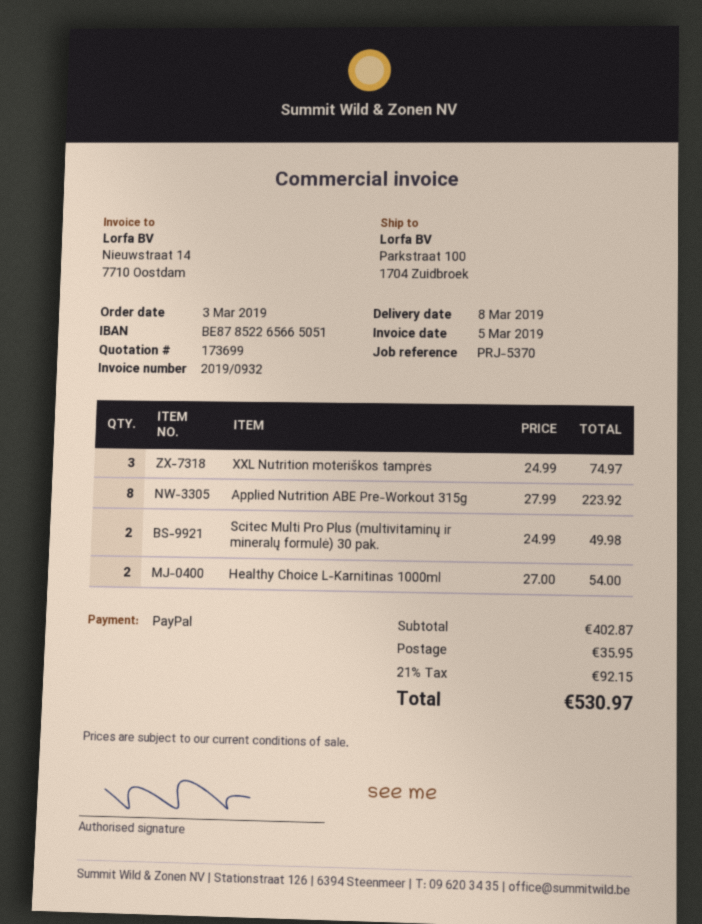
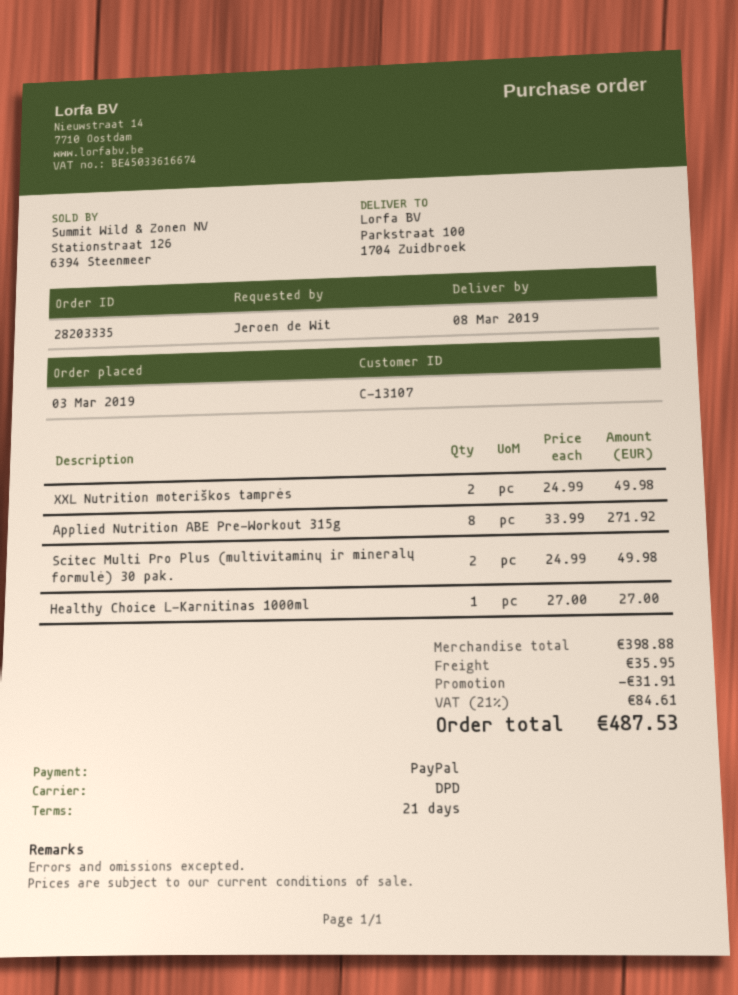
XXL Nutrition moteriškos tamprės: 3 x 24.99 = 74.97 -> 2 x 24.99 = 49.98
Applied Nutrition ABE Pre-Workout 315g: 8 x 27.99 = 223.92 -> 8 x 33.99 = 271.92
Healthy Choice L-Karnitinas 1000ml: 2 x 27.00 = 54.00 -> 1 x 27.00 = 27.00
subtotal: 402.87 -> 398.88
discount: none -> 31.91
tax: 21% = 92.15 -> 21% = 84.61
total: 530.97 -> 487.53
——
Lines from the entries that contain the word "Nutrition" are what the answer must hold.

XXL Nutrition moteriškos tamprės: 3 x 24.99 = 74.97 -> 2 x 24.99 = 49.98
Applied Nutrition ABE Pre-Workout 315g: 8 x 27.99 = 223.92 -> 8 x 33.99 = 271.92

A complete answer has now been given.